Shared-memory multiprocessors have been applied quite considerably in high performance computing. They continue to become more relevant in the age of large multicore systems on chip (SoC). Address space is typically shared among multiprocessors so that they can communicate with each other through that single address space. When data is shared by multiple agents, a cache line can be present in more than one cache. When multiple copies exist, coherency may become an issue. Data should be consistent across all caches. The same cache block in multiple caches would result in a system with caches because of sharing of data. This problem does not affect the read process. However, for writes when one processor writes to one location, this change has to be updated to all caches. Most cache coherency protocols have a shared state in which data can be shared between any number of system components (e.g., processors). The shared (S) state arises when a system component requests a read-only copy of the data and the data was already in an Exclusive (E) state in another system component.

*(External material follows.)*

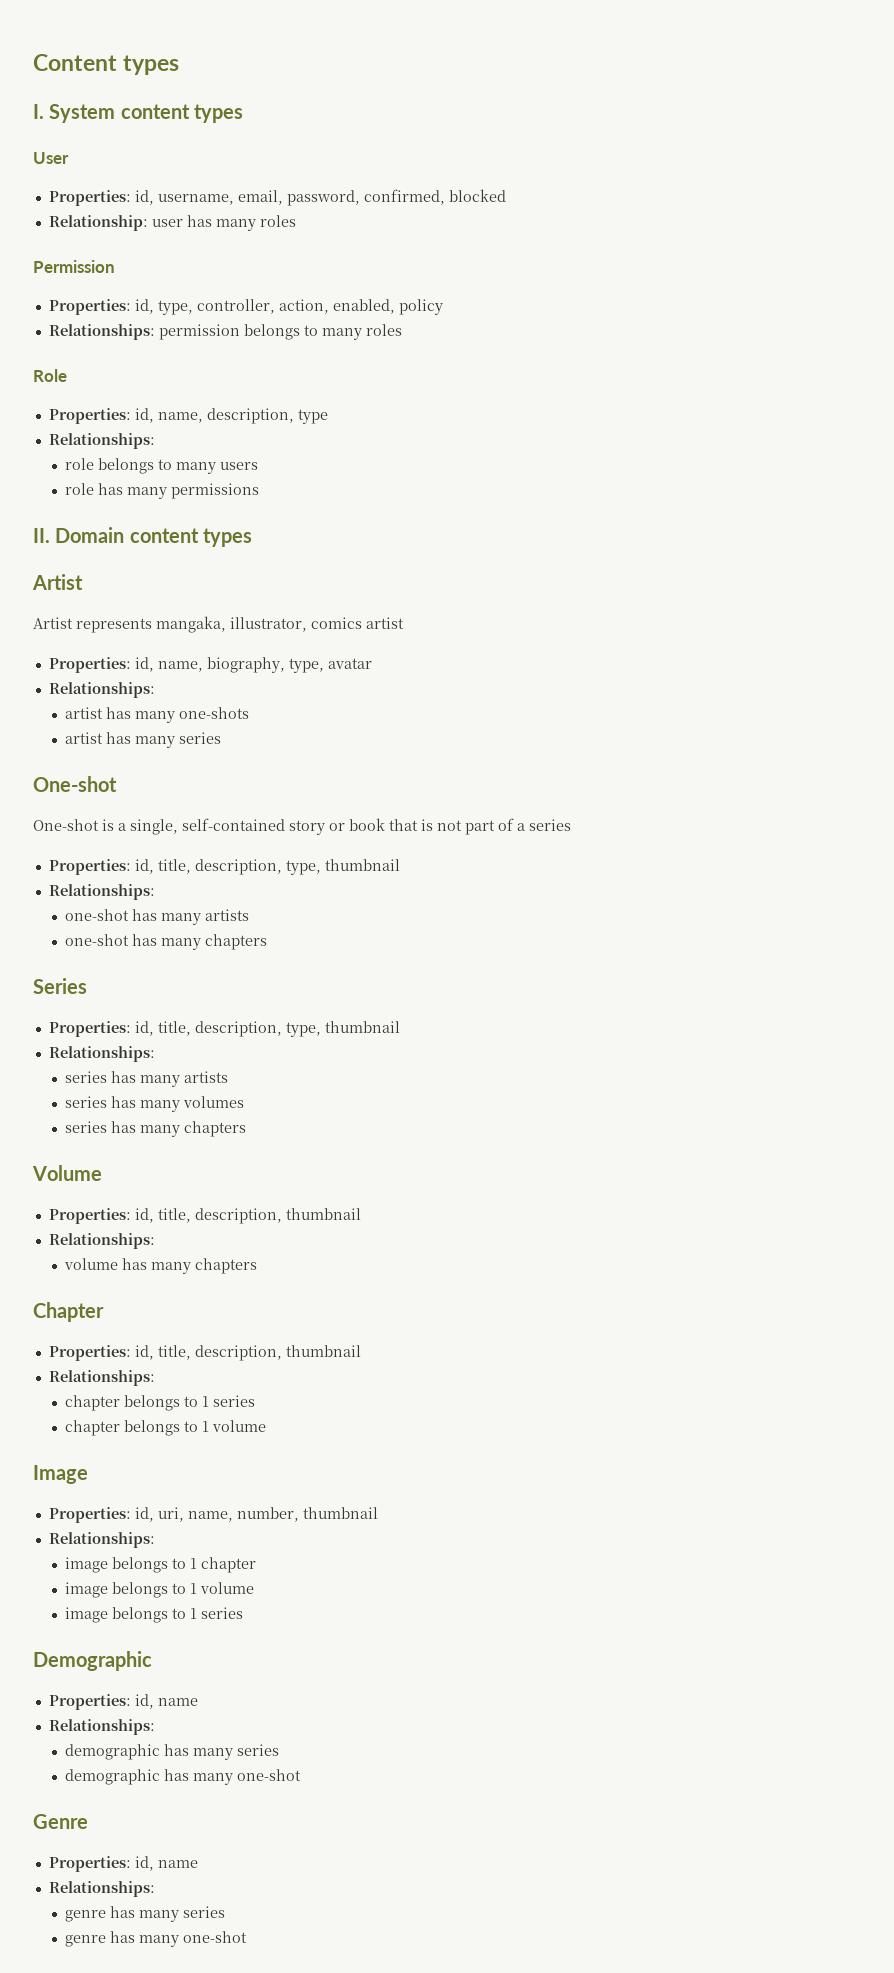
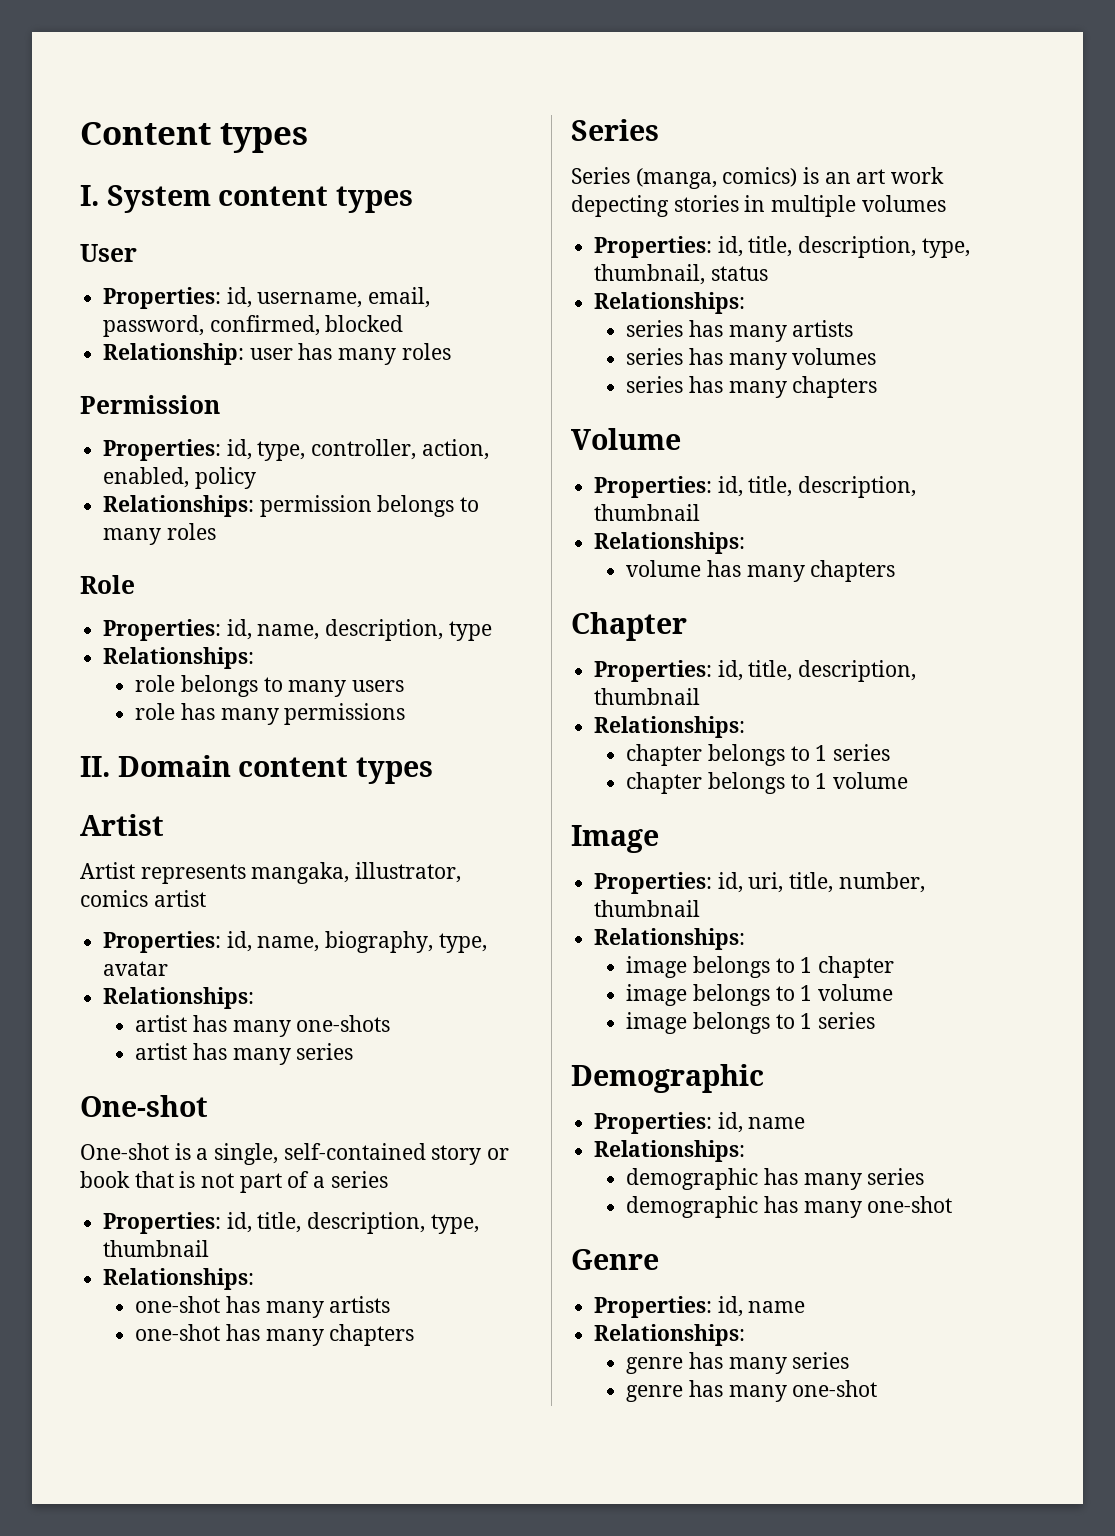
[48,1021,400,1037] // Properties: id, title, description, type, thumbnail -> [571,167,945,189] [571,195,946,217] [594,236,970,258] [594,264,768,285] // Series (manga, comics) is an art work depecting stories in multiple volumes // Properties: id, title, description, type, thumbnail, status
[187,1511,233,1522] name, -> [789,872,834,893] title,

The requesting system component and the system component that had a copy of the data each mark the data in shared state. When data is in the shared state, that data can be freely copied by the system components requesting a read-only copy of the data. In a system, cache coherency protocols can either permit a system component to provide the shared data to a requesting system component or the data can be retrieved from the higher memory level directly.
In directory-based cache coherency system, the cache line addresses being shared by agents in the system are tracked in a directory that maintains the coherence information between agent caches. The directory acts as a filter through which the processor must ask permission to load a cache line from the primary memory to its cache. When a cache line is modified, the directory either updates or invalidates the other caches with that entry. A cache coherence protocol uses data structures and messaging to track and co-ordinate the locations of all cached copies of every block of shared data. These cache coherency maintenance data structures can be centralized or distributed and are called directories. For each block of data there is a directory entry that contains a number of pointers. The purpose of the pointers is to mention the system agent where block copies are located and, as a result, keep track of the cached copies of the data block.
When the number of sharer agents in the system is large, maintaining a bit vector for the sharers is more efficient than binary pointers for each sharing agent. Each directory entry also contains a write-permission bit to specify whether a unique cache has a permission or not to write the associated block of data. In implementation, a cache miss results in communication between the node where the cache miss occurs and the directory so that the information in the affected caches is updated. A coherency protocol is a set of mechanisms to maintain coherence between the caches in the system. It defines the states of the cache lines in the system, conditions and transition between the states and operations and communications performed during coherent read and write requests. MSI is an example of a coherence protocol employed to maintain coherence in a multi-processor system. The letters M (modified), S (shared) and I (Invalid) in the protocol name identify the possible states in which a cache line can be as specified by the protocol.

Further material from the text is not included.